Difference listings
^^^^
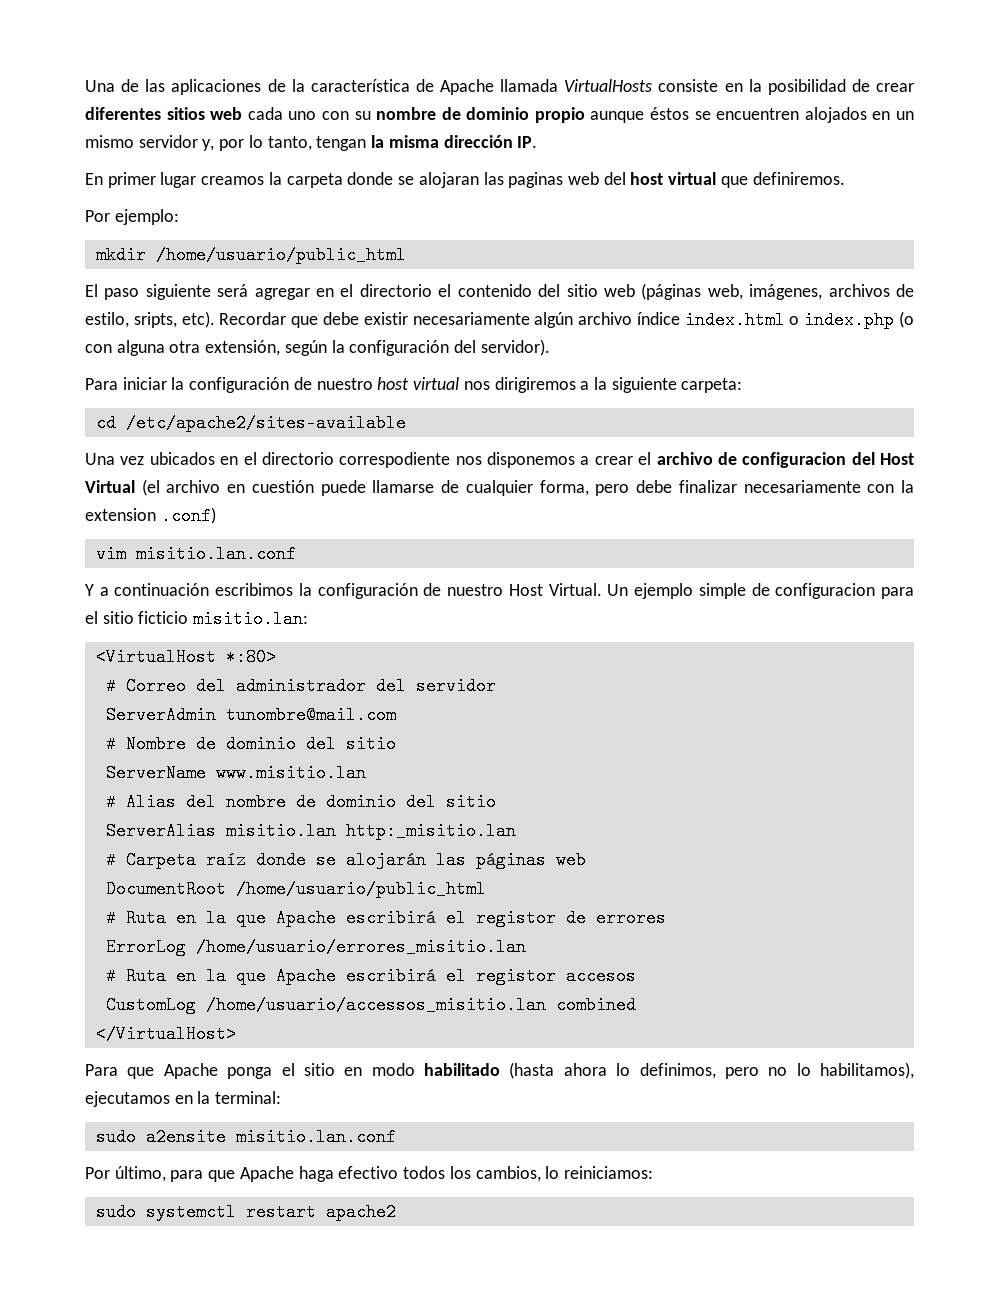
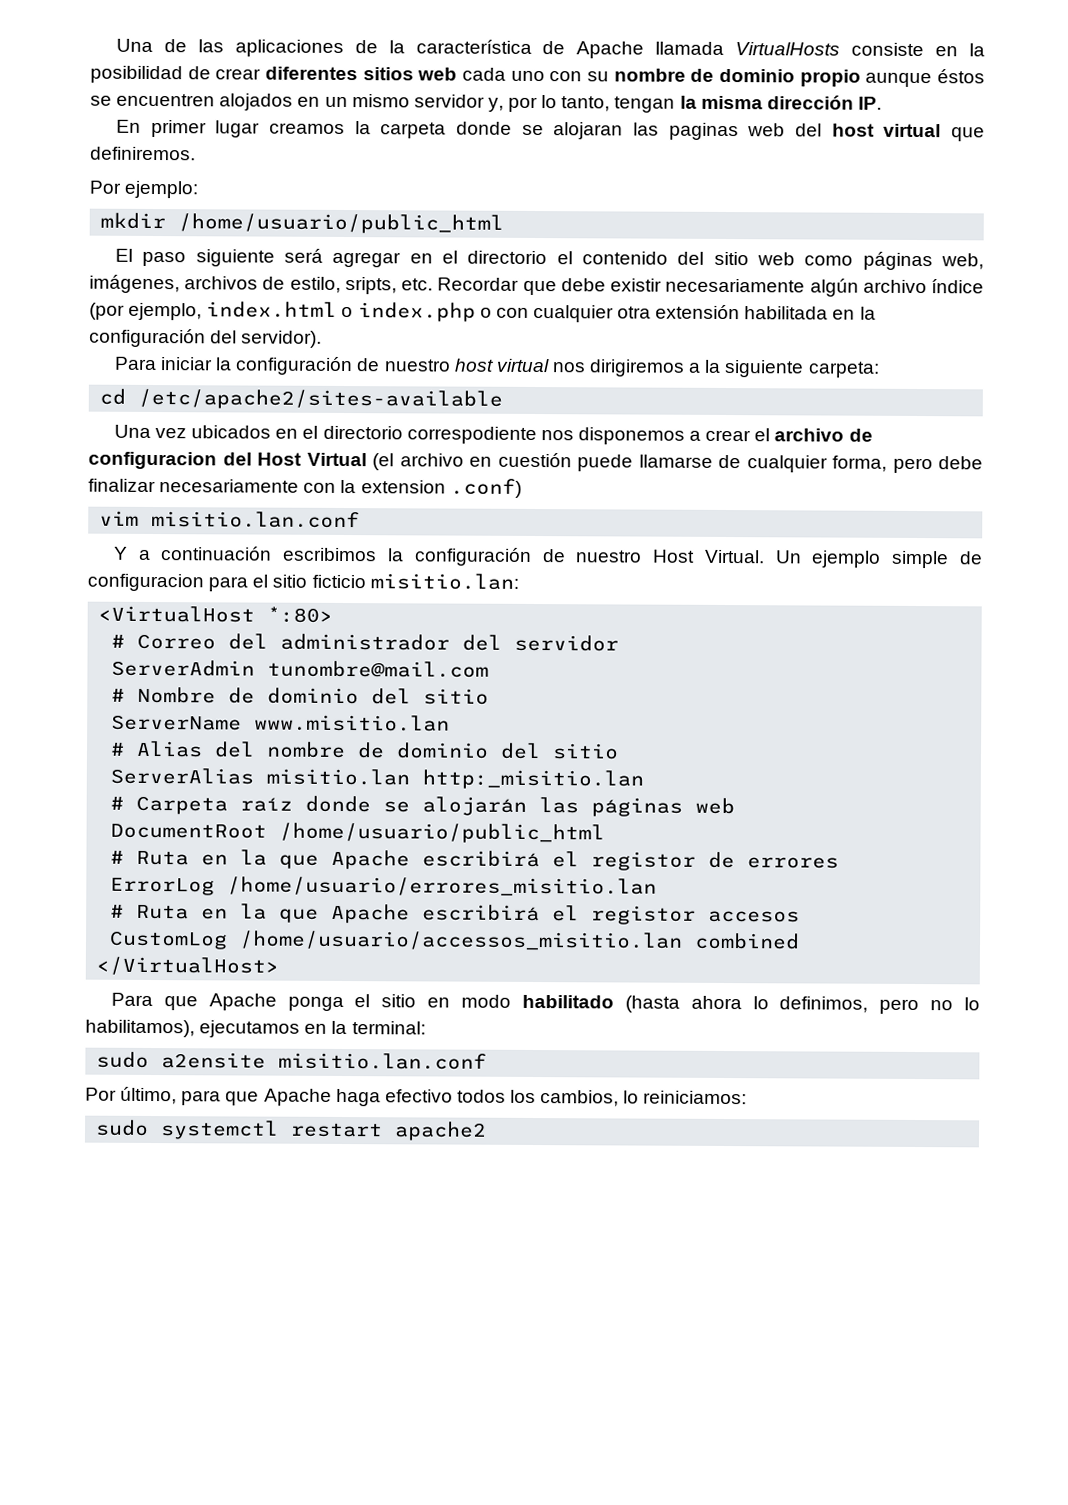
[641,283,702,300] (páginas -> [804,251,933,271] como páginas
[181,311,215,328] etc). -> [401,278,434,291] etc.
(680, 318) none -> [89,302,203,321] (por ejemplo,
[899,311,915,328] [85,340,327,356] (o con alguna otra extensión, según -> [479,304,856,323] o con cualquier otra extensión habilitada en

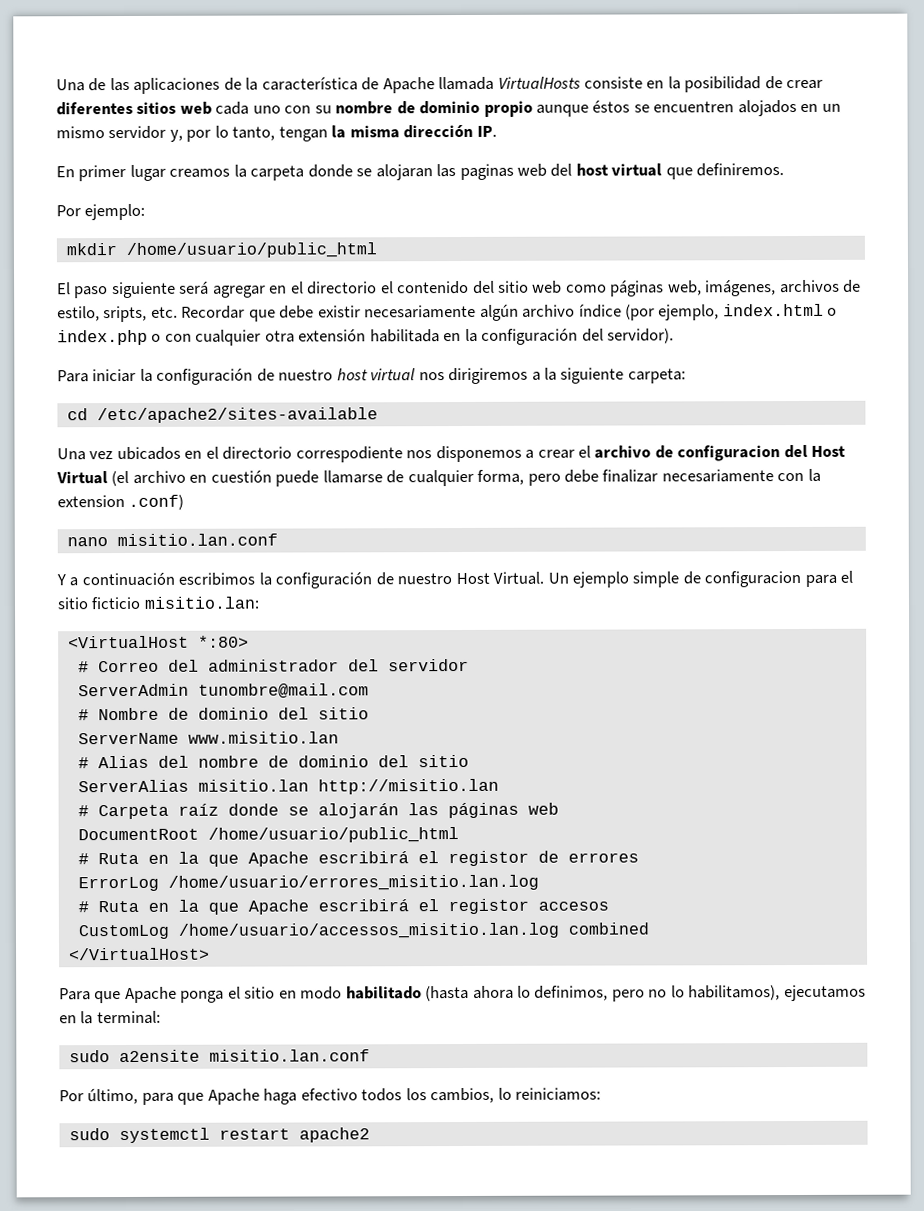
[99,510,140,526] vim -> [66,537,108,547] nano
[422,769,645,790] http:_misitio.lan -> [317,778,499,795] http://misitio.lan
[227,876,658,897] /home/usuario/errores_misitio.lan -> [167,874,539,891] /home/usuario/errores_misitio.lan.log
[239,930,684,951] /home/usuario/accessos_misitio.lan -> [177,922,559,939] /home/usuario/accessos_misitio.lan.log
^^^^
_Problem to work on_
Could you retype the records above exactly, omitting the pictures?

_Response to the task_
[641,283,702,300] (páginas -> [804,251,933,271] como páginas
[181,311,215,328] etc). -> [401,278,434,291] etc.
(680, 318) none -> [89,302,203,321] (por ejemplo,
[899,311,915,328] [85,340,327,356] (o con alguna otra extensión, según -> [479,304,856,323] o con cualquier otra extensión habilitada en

[99,510,140,526] vim -> [66,537,108,547] nano
[422,769,645,790] http:_misitio.lan -> [317,778,499,795] http://misitio.lan
[227,876,658,897] /home/usuario/errores_misitio.lan -> [167,874,539,891] /home/usuario/errores_misitio.lan.log
[239,930,684,951] /home/usuario/accessos_misitio.lan -> [177,922,559,939] /home/usuario/accessos_misitio.lan.log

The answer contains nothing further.